July 1999/Uncaught Exceptions

C/C++ Contributing Editors

Uncaught Exceptions: Building Sand Castles

Bobby Schmidt

A plea for writing Standard C++ instead of (even very popular) dialects, followed by an assortment of clever Standard C++ tricks.

Copyright © 1999 Robert H. Schmidt

I'm in the midst of an e-debate with Scott Meyers over virtual base classes. Like the proverbial blind wise men describing an elephant, Scott and I each see different "truths" depending on which part of the C++ Standard elephant we grab. I hope to have a resolution next month; if so, I'll summarize the debate here.

The C++ Standard captures the collective experience and wisdom of many people over many years, yet the work is still under-specified and fallible.

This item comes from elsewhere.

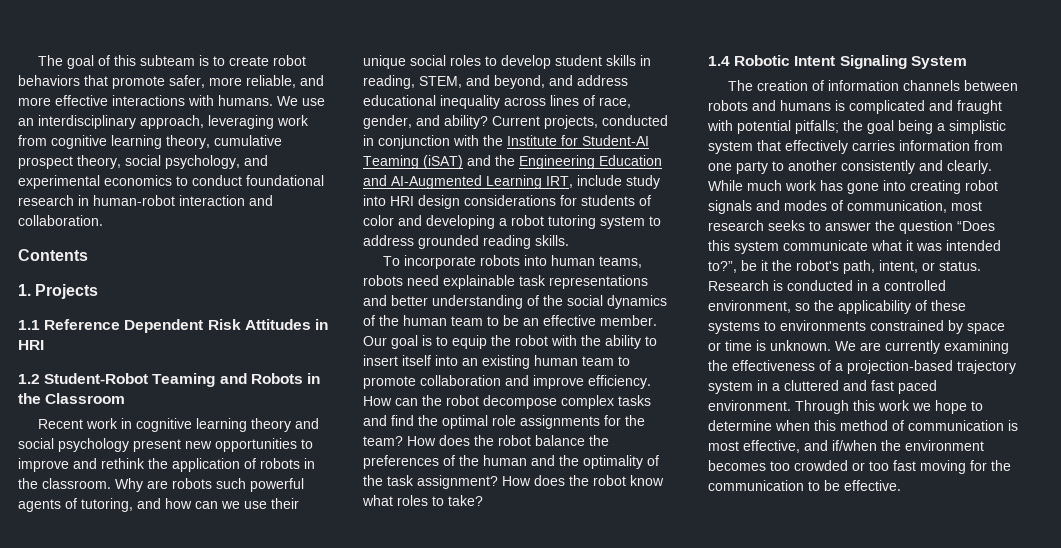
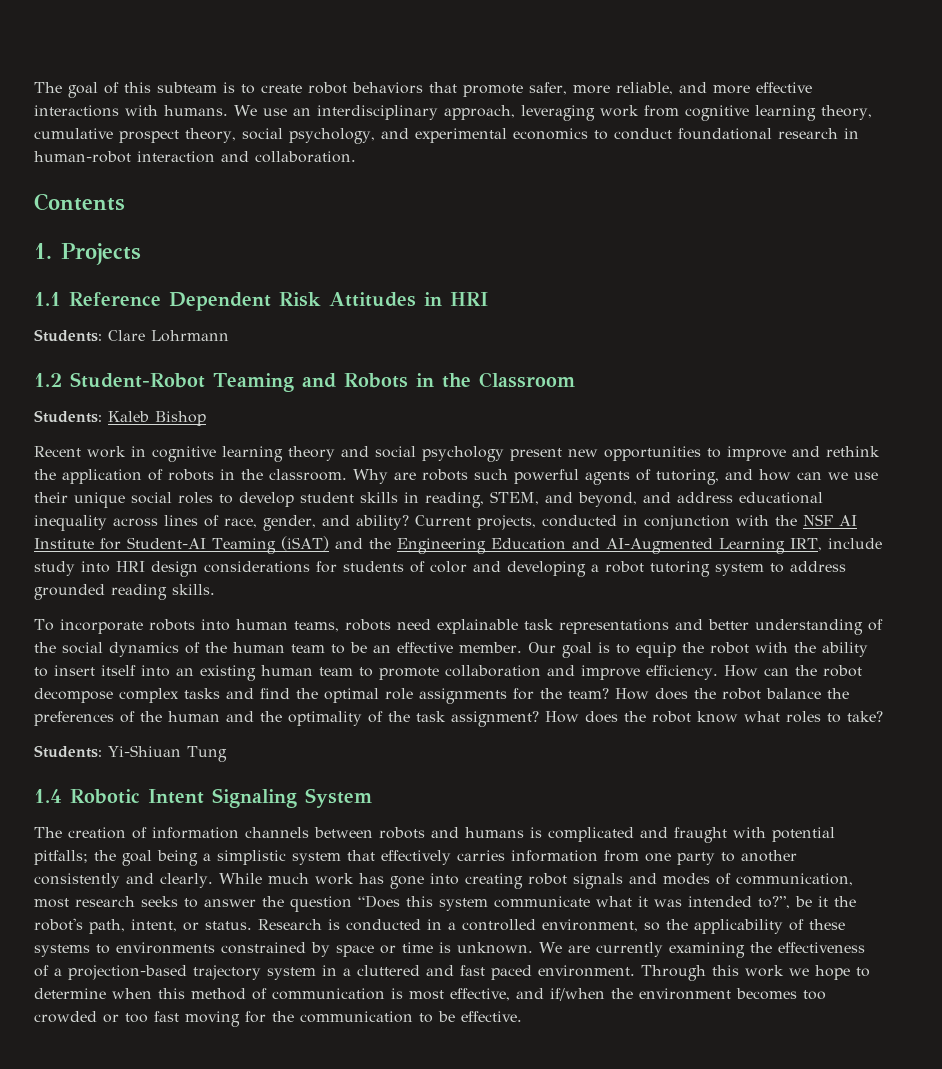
+ Students: Clare Lohrmann
+ Students: Kaleb Bishop
- Current projects, conducted in conjunction with the Institute for Student-AI Teaming (iSAT) and the Engineering Education and AI-Augmented Learning IRT, include study into HRI design considerations for students of color and developing a robot tutoring system to address grounded reading skills.
+ Current projects, conducted in conjunction with the NSF AI Institute for Student-AI Teaming (iSAT) and the Engineering Education and AI-Augmented Learning IRT, include study into HRI design considerations for students of color and developing a robot tutoring system to address grounded reading skills.
+ Students: Yi-Shiuan Tung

This is not a slam on the Standard or its authors, but rather is a testament to the complexity of what's being standardized. In some ways the C++ language might be mankind's most complex logical invention yet.

I'm left wondering how much we can trust other software technologies of less deliberate pedigree. For example, I first learned Windows version 2.1 in 1989. Even then I found the program interface specification to be woefully inadequate. Now, if the popular press is to be believed, the source for Windows 2000 numbers into the tens of millions of lines. Can the collateral specification possibly be even close to complete?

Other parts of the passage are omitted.